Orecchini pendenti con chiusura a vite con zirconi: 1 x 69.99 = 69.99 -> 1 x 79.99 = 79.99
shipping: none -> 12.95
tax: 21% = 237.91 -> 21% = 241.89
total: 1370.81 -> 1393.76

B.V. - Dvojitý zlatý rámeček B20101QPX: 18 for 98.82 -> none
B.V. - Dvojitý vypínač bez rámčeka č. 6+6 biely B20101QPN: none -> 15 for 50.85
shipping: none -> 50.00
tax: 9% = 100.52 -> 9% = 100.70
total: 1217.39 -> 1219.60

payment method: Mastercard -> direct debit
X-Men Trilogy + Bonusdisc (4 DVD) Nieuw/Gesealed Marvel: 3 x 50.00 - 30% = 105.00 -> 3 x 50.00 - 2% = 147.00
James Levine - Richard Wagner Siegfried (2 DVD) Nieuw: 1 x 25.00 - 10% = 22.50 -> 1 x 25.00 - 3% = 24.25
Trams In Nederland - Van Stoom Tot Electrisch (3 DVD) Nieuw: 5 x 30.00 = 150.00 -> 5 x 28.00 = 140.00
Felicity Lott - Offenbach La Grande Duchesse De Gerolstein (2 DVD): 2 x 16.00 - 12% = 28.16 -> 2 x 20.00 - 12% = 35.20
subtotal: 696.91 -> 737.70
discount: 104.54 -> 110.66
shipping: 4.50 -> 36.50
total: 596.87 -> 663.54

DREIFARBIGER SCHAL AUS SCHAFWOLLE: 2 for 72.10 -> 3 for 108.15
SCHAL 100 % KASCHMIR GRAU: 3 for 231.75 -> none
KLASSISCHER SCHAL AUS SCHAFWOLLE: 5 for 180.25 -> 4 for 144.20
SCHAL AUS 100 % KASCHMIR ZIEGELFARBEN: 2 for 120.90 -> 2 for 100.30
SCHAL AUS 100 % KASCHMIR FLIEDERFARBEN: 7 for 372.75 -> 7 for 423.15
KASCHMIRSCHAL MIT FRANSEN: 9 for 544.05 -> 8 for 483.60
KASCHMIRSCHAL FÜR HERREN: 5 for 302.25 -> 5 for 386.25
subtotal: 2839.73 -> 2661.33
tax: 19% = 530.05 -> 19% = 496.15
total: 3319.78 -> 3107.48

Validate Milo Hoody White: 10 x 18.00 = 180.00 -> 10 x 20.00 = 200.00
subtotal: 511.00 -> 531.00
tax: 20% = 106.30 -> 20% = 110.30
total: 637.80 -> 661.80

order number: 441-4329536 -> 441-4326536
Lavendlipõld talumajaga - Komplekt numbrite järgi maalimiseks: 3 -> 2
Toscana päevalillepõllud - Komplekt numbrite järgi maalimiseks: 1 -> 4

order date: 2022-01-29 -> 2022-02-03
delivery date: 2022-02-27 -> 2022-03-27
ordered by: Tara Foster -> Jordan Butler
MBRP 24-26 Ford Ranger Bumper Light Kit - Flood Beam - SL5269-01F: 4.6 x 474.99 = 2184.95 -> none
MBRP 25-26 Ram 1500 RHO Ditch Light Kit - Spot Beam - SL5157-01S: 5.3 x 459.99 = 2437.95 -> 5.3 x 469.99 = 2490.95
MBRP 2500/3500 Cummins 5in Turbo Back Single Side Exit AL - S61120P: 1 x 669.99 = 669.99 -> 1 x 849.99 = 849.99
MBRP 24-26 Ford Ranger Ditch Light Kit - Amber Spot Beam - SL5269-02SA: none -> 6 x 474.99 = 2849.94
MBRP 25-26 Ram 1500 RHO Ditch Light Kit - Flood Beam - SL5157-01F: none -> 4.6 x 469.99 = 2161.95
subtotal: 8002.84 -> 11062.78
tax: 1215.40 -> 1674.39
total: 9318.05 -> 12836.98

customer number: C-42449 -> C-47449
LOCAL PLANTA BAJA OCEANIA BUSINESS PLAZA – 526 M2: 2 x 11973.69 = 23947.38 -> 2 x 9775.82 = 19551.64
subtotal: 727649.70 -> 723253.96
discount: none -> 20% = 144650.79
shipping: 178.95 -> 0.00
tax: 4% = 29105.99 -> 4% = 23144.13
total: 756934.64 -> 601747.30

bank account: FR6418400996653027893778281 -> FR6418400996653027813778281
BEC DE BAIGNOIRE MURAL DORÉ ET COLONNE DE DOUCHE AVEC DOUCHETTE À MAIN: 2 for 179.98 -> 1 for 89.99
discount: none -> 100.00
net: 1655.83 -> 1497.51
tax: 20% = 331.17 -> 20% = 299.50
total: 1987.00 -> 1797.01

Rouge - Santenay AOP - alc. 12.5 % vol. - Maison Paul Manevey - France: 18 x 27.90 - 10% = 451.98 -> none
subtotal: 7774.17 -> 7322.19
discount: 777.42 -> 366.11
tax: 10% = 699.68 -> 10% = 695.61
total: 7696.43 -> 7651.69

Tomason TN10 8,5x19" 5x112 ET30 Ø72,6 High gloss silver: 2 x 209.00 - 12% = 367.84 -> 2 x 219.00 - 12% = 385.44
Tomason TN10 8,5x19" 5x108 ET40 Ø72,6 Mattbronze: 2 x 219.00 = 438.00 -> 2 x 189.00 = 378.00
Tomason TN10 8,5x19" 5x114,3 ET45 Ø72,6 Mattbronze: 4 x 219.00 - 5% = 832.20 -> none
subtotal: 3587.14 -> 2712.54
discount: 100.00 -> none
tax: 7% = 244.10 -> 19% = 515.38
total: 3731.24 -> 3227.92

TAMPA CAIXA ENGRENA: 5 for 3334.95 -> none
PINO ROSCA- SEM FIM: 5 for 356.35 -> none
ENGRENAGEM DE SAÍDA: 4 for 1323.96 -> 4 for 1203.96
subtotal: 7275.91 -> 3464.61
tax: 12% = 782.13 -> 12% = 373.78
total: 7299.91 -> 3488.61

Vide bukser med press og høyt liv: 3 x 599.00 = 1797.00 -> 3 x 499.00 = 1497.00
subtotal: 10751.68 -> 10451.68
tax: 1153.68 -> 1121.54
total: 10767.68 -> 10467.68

» Exercise objective
Set the listing above down once more in full, exactly as it is.

» Answer to the exercise
Orecchini pendenti con chiusura a vite con zirconi: 1 x 69.99 = 69.99 -> 1 x 79.99 = 79.99
shipping: none -> 12.95
tax: 21% = 237.91 -> 21% = 241.89
total: 1370.81 -> 1393.76

B.V. - Dvojitý zlatý rámeček B20101QPX: 18 for 98.82 -> none
B.V. - Dvojitý vypínač bez rámčeka č. 6+6 biely B20101QPN: none -> 15 for 50.85
shipping: none -> 50.00
tax: 9% = 100.52 -> 9% = 100.70
total: 1217.39 -> 1219.60

payment method: Mastercard -> direct debit
X-Men Trilogy + Bonusdisc (4 DVD) Nieuw/Gesealed Marvel: 3 x 50.00 - 30% = 105.00 -> 3 x 50.00 - 2% = 147.00
James Levine - Richard Wagner Siegfried (2 DVD) Nieuw: 1 x 25.00 - 10% = 22.50 -> 1 x 25.00 - 3% = 24.25
Trams In Nederland - Van Stoom Tot Electrisch (3 DVD) Nieuw: 5 x 30.00 = 150.00 -> 5 x 28.00 = 140.00
Felicity Lott - Offenbach La Grande Duchesse De Gerolstein (2 DVD): 2 x 16.00 - 12% = 28.16 -> 2 x 20.00 - 12% = 35.20
subtotal: 696.91 -> 737.70
discount: 104.54 -> 110.66
shipping: 4.50 -> 36.50
total: 596.87 -> 663.54

DREIFARBIGER SCHAL AUS SCHAFWOLLE: 2 for 72.10 -> 3 for 108.15
SCHAL 100 % KASCHMIR GRAU: 3 for 231.75 -> none
KLASSISCHER SCHAL AUS SCHAFWOLLE: 5 for 180.25 -> 4 for 144.20
SCHAL AUS 100 % KASCHMIR ZIEGELFARBEN: 2 for 120.90 -> 2 for 100.30
SCHAL AUS 100 % KASCHMIR FLIEDERFARBEN: 7 for 372.75 -> 7 for 423.15
KASCHMIRSCHAL MIT FRANSEN: 9 for 544.05 -> 8 for 483.60
KASCHMIRSCHAL FÜR HERREN: 5 for 302.25 -> 5 for 386.25
subtotal: 2839.73 -> 2661.33
tax: 19% = 530.05 -> 19% = 496.15
total: 3319.78 -> 3107.48

Validate Milo Hoody White: 10 x 18.00 = 180.00 -> 10 x 20.00 = 200.00
subtotal: 511.00 -> 531.00
tax: 20% = 106.30 -> 20% = 110.30
total: 637.80 -> 661.80

order number: 441-4329536 -> 441-4326536
Lavendlipõld talumajaga - Komplekt numbrite järgi maalimiseks: 3 -> 2
Toscana päevalillepõllud - Komplekt numbrite järgi maalimiseks: 1 -> 4

order date: 2022-01-29 -> 2022-02-03
delivery date: 2022-02-27 -> 2022-03-27
ordered by: Tara Foster -> Jordan Butler
MBRP 24-26 Ford Ranger Bumper Light Kit - Flood Beam - SL5269-01F: 4.6 x 474.99 = 2184.95 -> none
MBRP 25-26 Ram 1500 RHO Ditch Light Kit - Spot Beam - SL5157-01S: 5.3 x 459.99 = 2437.95 -> 5.3 x 469.99 = 2490.95
MBRP 2500/3500 Cummins 5in Turbo Back Single Side Exit AL - S61120P: 1 x 669.99 = 669.99 -> 1 x 849.99 = 849.99
MBRP 24-26 Ford Ranger Ditch Light Kit - Amber Spot Beam - SL5269-02SA: none -> 6 x 474.99 = 2849.94
MBRP 25-26 Ram 1500 RHO Ditch Light Kit - Flood Beam - SL5157-01F: none -> 4.6 x 469.99 = 2161.95
subtotal: 8002.84 -> 11062.78
tax: 1215.40 -> 1674.39
total: 9318.05 -> 12836.98

customer number: C-42449 -> C-47449
LOCAL PLANTA BAJA OCEANIA BUSINESS PLAZA – 526 M2: 2 x 11973.69 = 23947.38 -> 2 x 9775.82 = 19551.64
subtotal: 727649.70 -> 723253.96
discount: none -> 20% = 144650.79
shipping: 178.95 -> 0.00
tax: 4% = 29105.99 -> 4% = 23144.13
total: 756934.64 -> 601747.30

bank account: FR6418400996653027893778281 -> FR6418400996653027813778281
BEC DE BAIGNOIRE MURAL DORÉ ET COLONNE DE DOUCHE AVEC DOUCHETTE À MAIN: 2 for 179.98 -> 1 for 89.99
discount: none -> 100.00
net: 1655.83 -> 1497.51
tax: 20% = 331.17 -> 20% = 299.50
total: 1987.00 -> 1797.01

Rouge - Santenay AOP - alc. 12.5 % vol. - Maison Paul Manevey - France: 18 x 27.90 - 10% = 451.98 -> none
subtotal: 7774.17 -> 7322.19
discount: 777.42 -> 366.11
tax: 10% = 699.68 -> 10% = 695.61
total: 7696.43 -> 7651.69

Tomason TN10 8,5x19" 5x112 ET30 Ø72,6 High gloss silver: 2 x 209.00 - 12% = 367.84 -> 2 x 219.00 - 12% = 385.44
Tomason TN10 8,5x19" 5x108 ET40 Ø72,6 Mattbronze: 2 x 219.00 = 438.00 -> 2 x 189.00 = 378.00
Tomason TN10 8,5x19" 5x114,3 ET45 Ø72,6 Mattbronze: 4 x 219.00 - 5% = 832.20 -> none
subtotal: 3587.14 -> 2712.54
discount: 100.00 -> none
tax: 7% = 244.10 -> 19% = 515.38
total: 3731.24 -> 3227.92

TAMPA CAIXA ENGRENA: 5 for 3334.95 -> none
PINO ROSCA- SEM FIM: 5 for 356.35 -> none
ENGRENAGEM DE SAÍDA: 4 for 1323.96 -> 4 for 1203.96
subtotal: 7275.91 -> 3464.61
tax: 12% = 782.13 -> 12% = 373.78
total: 7299.91 -> 3488.61

Vide bukser med press og høyt liv: 3 x 599.00 = 1797.00 -> 3 x 499.00 = 1497.00
subtotal: 10751.68 -> 10451.68
tax: 1153.68 -> 1121.54
total: 10767.68 -> 10467.68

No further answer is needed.